→ Aim of the exercise: Repeat the records below word for word and omit each image.

→ Task input:
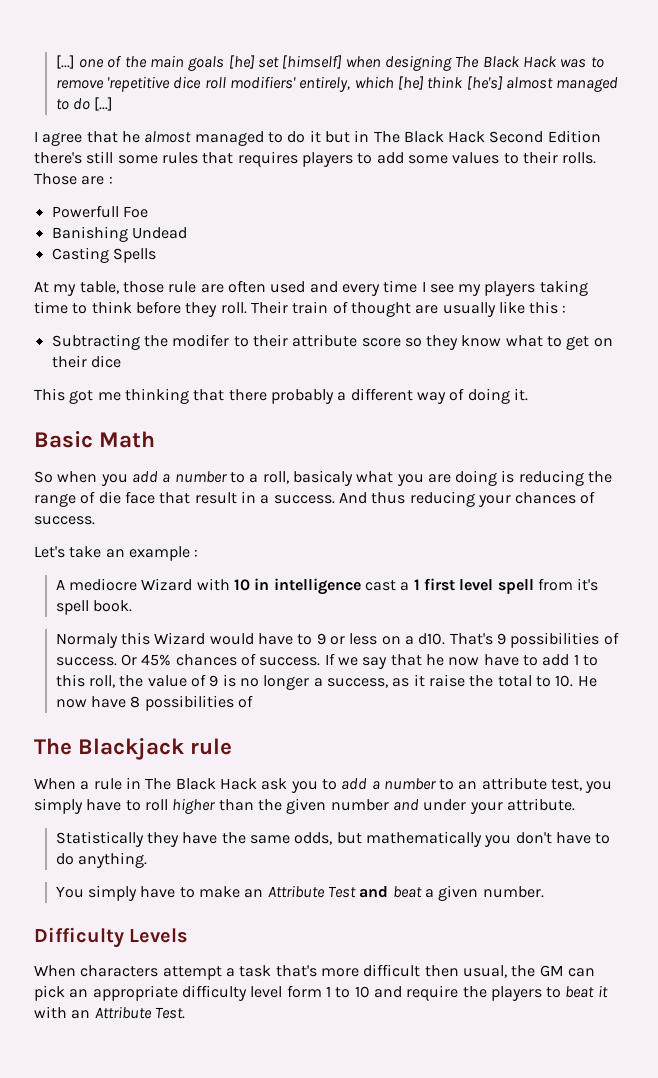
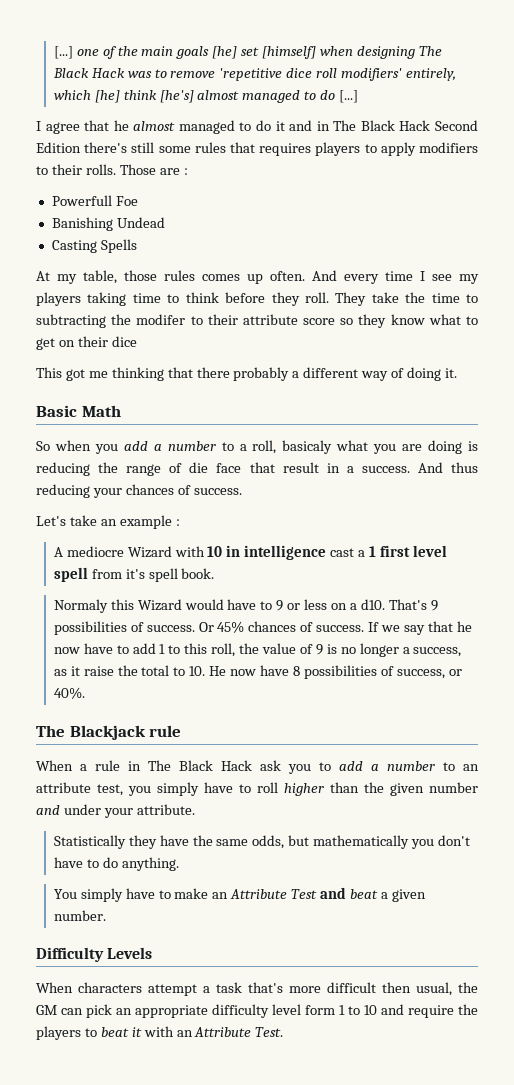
- I agree that he almost managed to do it but in The Black Hack Second Edition there's still some rules that requires players to add some values to their rolls.
+ I agree that he almost managed to do it and in The Black Hack Second Edition there's still some rules that requires players to apply modifiers to their rolls.
- At my table, those rule are often used and every time I see my players taking time to think before they roll.
+ At my table, those rules comes up often. And every time I see my players taking time to think before they roll.
- Their train of thought are usually like this :
- Subtracting the modifer to their attribute score so they know what to get on their dice
+ They take the time to subtracting the modifer to their attribute score so they know what to get on their dice
- If we say that he now have to add 1 to this roll, the value of 9 is no longer a success, as it raise the total to 10. He now have 8 possibilities of
+ If we say that he now have to add 1 to this roll, the value of 9 is no longer a success, as it raise the total to 10. He now have 8 possibilities of success, or 40%.

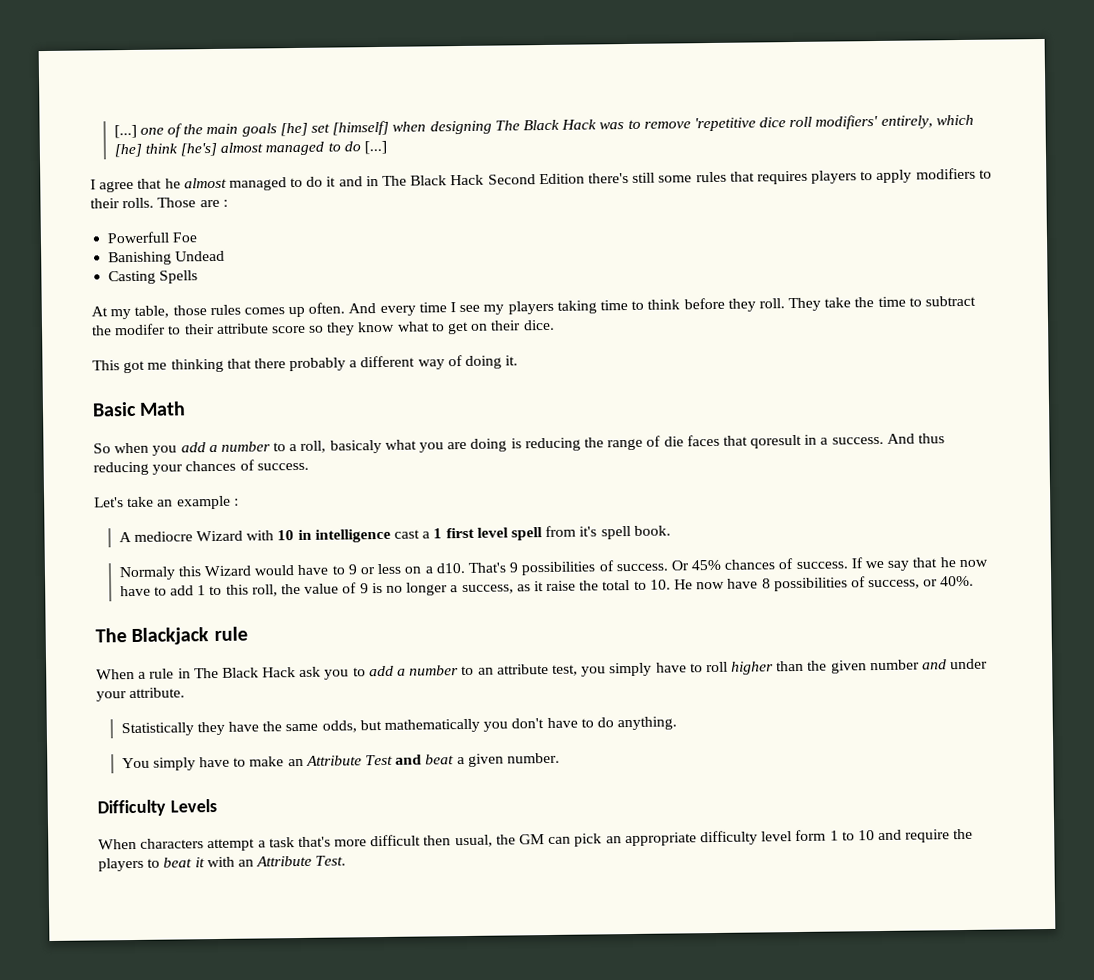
- They take the time to subtracting the modifer to their attribute score so they know what to get on their dice
+ They take the time to subtract the modifer to their attribute score so they know what to get on their dice.
- So when you add a number to a roll, basicaly what you are doing is reducing the range of die face that result in a success.
+ So when you add a number to a roll, basicaly what you are doing is reducing the range of die faces that qoresult in a success.

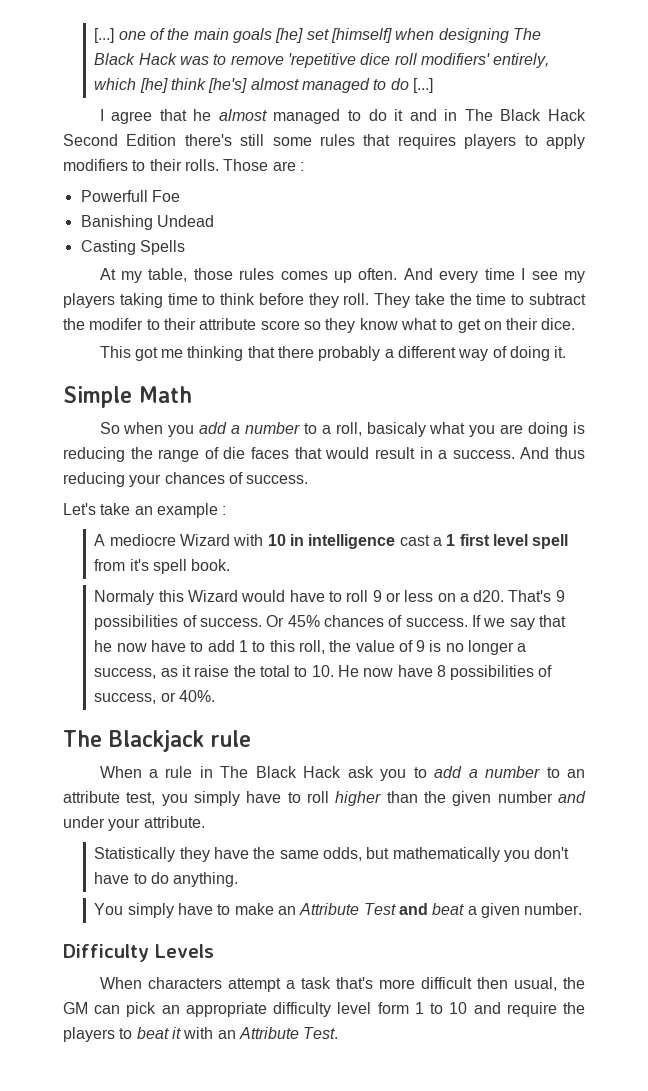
- Basic Math
+ Simple Math
- So when you add a number to a roll, basicaly what you are doing is reducing the range of die faces that qoresult in a success.
+ So when you add a number to a roll, basicaly what you are doing is reducing the range of die faces that would result in a success.
- Normaly this Wizard would have to 9 or less on a d10.
+ Normaly this Wizard would have to roll 9 or less on a d20.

→ Task result:
- I agree that he almost managed to do it but in The Black Hack Second Edition there's still some rules that requires players to add some values to their rolls.
+ I agree that he almost managed to do it and in The Black Hack Second Edition there's still some rules that requires players to apply modifiers to their rolls.
- At my table, those rule are often used and every time I see my players taking time to think before they roll.
+ At my table, those rules comes up often. And every time I see my players taking time to think before they roll.
- Their train of thought are usually like this :
- Subtracting the modifer to their attribute score so they know what to get on their dice
+ They take the time to subtracting the modifer to their attribute score so they know what to get on their dice
- If we say that he now have to add 1 to this roll, the value of 9 is no longer a success, as it raise the total to 10. He now have 8 possibilities of
+ If we say that he now have to add 1 to this roll, the value of 9 is no longer a success, as it raise the total to 10. He now have 8 possibilities of success, or 40%.

- They take the time to subtracting the modifer to their attribute score so they know what to get on their dice
+ They take the time to subtract the modifer to their attribute score so they know what to get on their dice.
- So when you add a number to a roll, basicaly what you are doing is reducing the range of die face that result in a success.
+ So when you add a number to a roll, basicaly what you are doing is reducing the range of die faces that qoresult in a success.

- Basic Math
+ Simple Math
- So when you add a number to a roll, basicaly what you are doing is reducing the range of die faces that qoresult in a success.
+ So when you add a number to a roll, basicaly what you are doing is reducing the range of die faces that would result in a success.
- Normaly this Wizard would have to 9 or less on a d10.
+ Normaly this Wizard would have to roll 9 or less on a d20.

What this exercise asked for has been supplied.